Le origini del panettone sono incerte, di certo c’è che fece la prima comparsa in Lombardia, esattamente a Milano. Sembra infatti che già nel ‘200 esistesse come un pane arricchito di lievito, miele, uva secca e zucca, mentre nel ‘600 assunse la forma di una focaccia, fatta di farina di grano e chicchi d’uva, nell’800 il panettone veniva arricchito con uova, zucchero, e uva passa.
Esistono delle leggende legate alla nascita del panettone, che nei secoli è diventato l’emblema del Natale italiano, ma la più nota sembra essere questa ambientata nel ‘400 a Milano:
Si narra che un certo Ughetto degli Atellani, figlio di un condottiero, si innamorò follemente della giovane fornaia Adalgisa. Un amore segreto, osteggiato dalla sua famiglia, e per stare vicino alla sua amata si fece assumere come garzone dal padre di lei, un certo Toni.

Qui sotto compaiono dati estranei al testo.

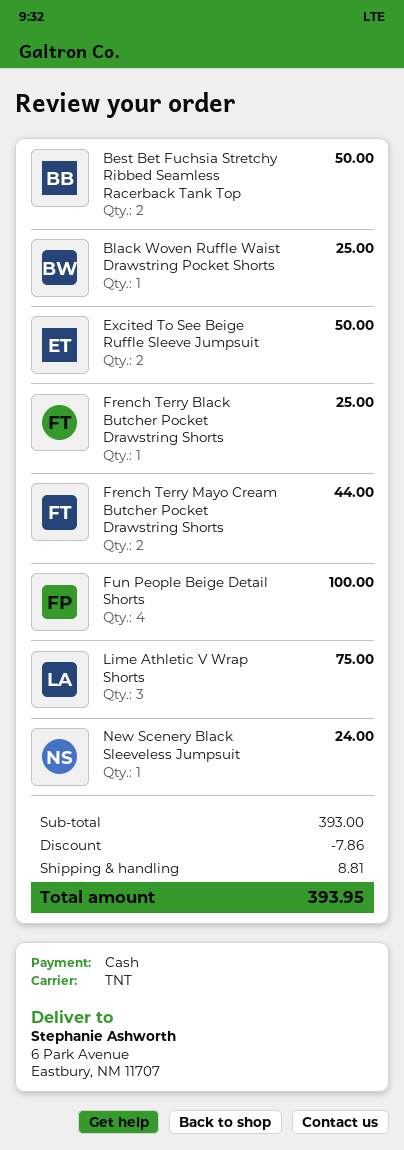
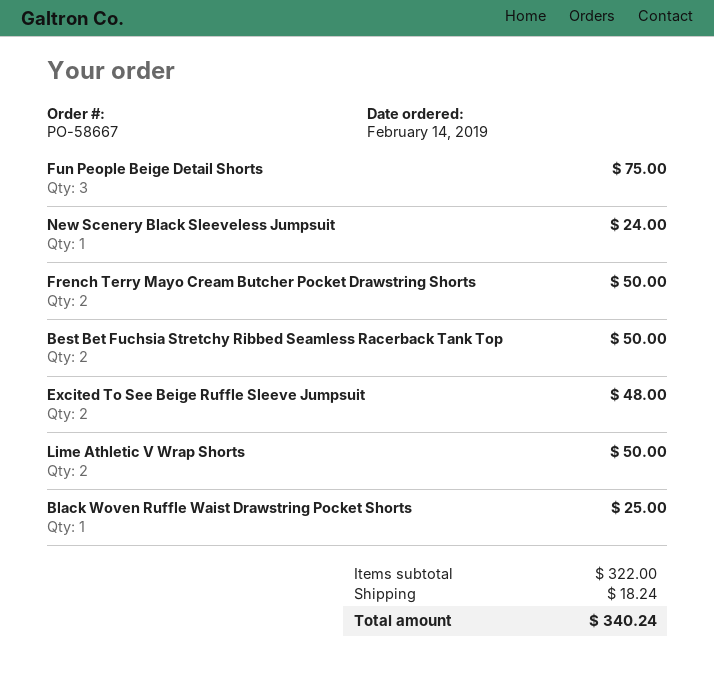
Excited To See Beige Ruffle Sleeve Jumpsuit: 2 for 50.00 -> 2 for 48.00
French Terry Black Butcher Pocket Drawstring Shorts: 1 for 25.00 -> none
French Terry Mayo Cream Butcher Pocket Drawstring Shorts: 2 for 44.00 -> 2 for 50.00
Fun People Beige Detail Shorts: 4 for 100.00 -> 3 for 75.00
Lime Athletic V Wrap Shorts: 3 for 75.00 -> 2 for 50.00
subtotal: 393.00 -> 322.00
discount: 7.86 -> none
shipping: 8.81 -> 18.24
total: 393.95 -> 340.24

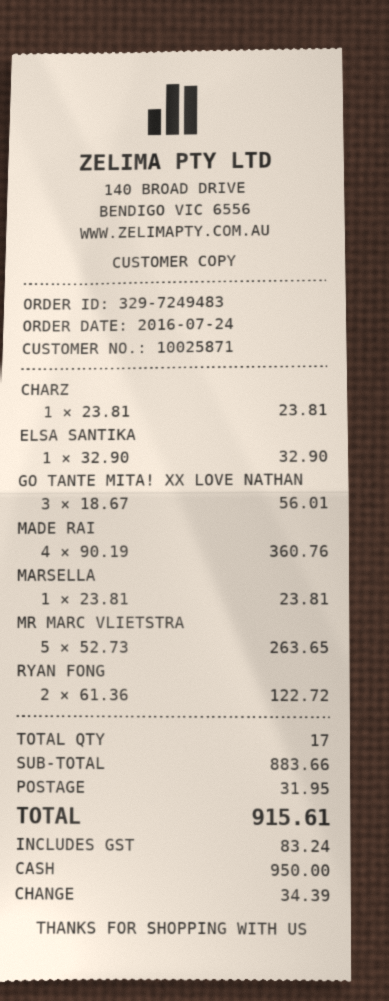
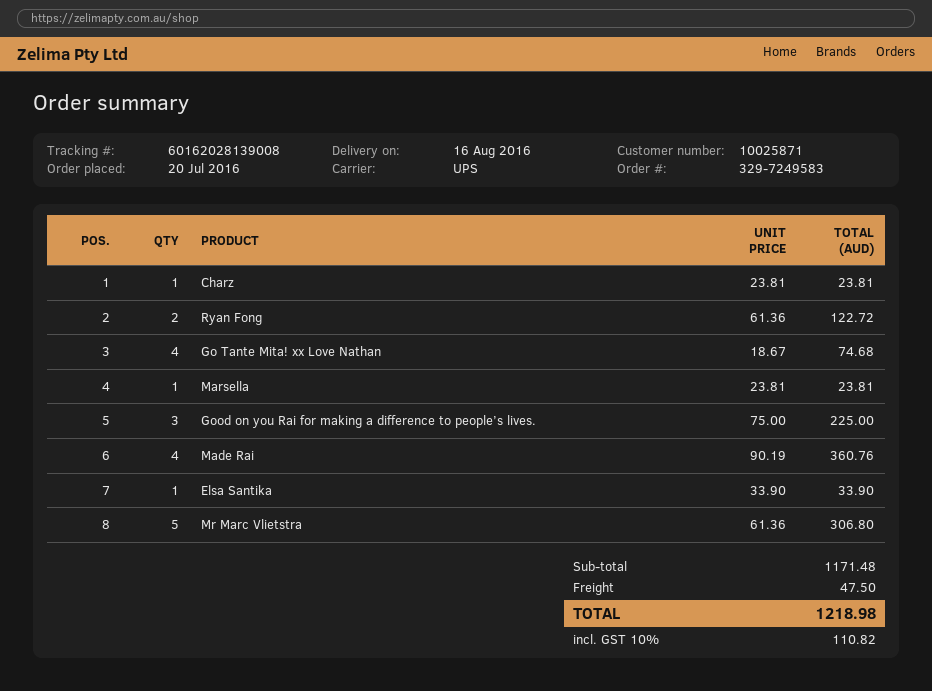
order number: 329-7249483 -> 329-7249583
order date: 2016-07-24 -> 2016-07-20
ELSA SANTIKA: 1 x 32.90 = 32.90 -> 1 x 33.90 = 33.90
GO TANTE MITA! XX LOVE NATHAN: 3 x 18.67 = 56.01 -> 4 x 18.67 = 74.68
MR MARC VLIETSTRA: 5 x 52.73 = 263.65 -> 5 x 61.36 = 306.80
Good on you Rai for making a difference to people’s lives.: none -> 3 x 75.00 = 225.00
subtotal: 883.66 -> 1171.48
shipping: 31.95 -> 47.50
tax: 83.24 -> 110.82
total: 915.61 -> 1218.98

Ma gli affari del negozio non andavano bene, perché una nuova bottega aveva aperto lì accanto e stava portando via tutti i clienti a Toni. Allora Ughetto creò un pane ricco con farina, lievito, burro, uova, zucchero, cedro e aranci canditi, che prese il nome di “pangrande” o “pan del Toni”, da servire a tavola il giorno di Natale. La novità ebbe il consenso di tutti, e diede ricchezza alla famiglia di Adalgisa. Inutile dire che i due vissero felici e contenti.
Una seconda leggenda racconta di un fastoso pranzo natalizio alla corte di Ludovico Sforza, signore di Milano, in cui era stata predisposta la preparazione di un dolce particolare.
Purtroppo durante la cottura, qualcuno si scordò di controllare il forno e il dolce si bruciò, gettando il cuoco nella disperazione più nera. Ormai era tardi per preparare un altro dolce, così il suo aiutante Toni propose di servire il dolce che lui aveva preparato con gli avanzi rimasti, a cui si era permesso di aggiungere un po’ di frutta candita, uova, zucchero e uva passa. Lo strano pane dolce riscosse un enorme successo, diventando da allora il “pan del Toni”.
La terza leggenda risale al 1200, e narra di alcune suore che vivevano di elemosina in un convento alle porte di Milano. Era stato un anno duro, si arrivò alla vigilia di Natale e purtroppo in dispensa non c’era molto, poca farina, uova, zucchero, e un po’ di canditi e dell’uvetta. Con questi ingredienti la cuoca del convento preparò un pane, e per benedire quel pane natalizio vi tracciò sopra, con il coltello, una croce.
La cerimonia del ciocco.
La tradizione vuole che in passato il panettone venisse fatto in casa, sotto il controllo del capo famiglia, che al termine della preparazione doveva inciderci sopra una croce con il coltello come benedizione per il nuovo anno. Il dolce veniva poi consumato durante la cerimonia detta del ceppo o del ciocco, durante la quale si accendeva un grosso ceppo di quercia, posato nel camino, sopra un letto di ginepro.
Inoltre il capo famiglia si versava del vino, berne un sorso e, dopo averne versato un po’ anche sul ceppo acceso, faceva passare il bicchiere a tutti i membri della famiglia che dovevano berne a loro volta. Infine, sempre il capo famiglia, gettava una moneta tra le fiamme e distribuiva una moneta ad ogni familiare.
Al termine di questo rito gli venivano portati tre panettoni, e con un coltello tagliava un pezzo di uno dei panettoni che doveva essere conservato fino al Natale successivo; pena un anno di sfortuna.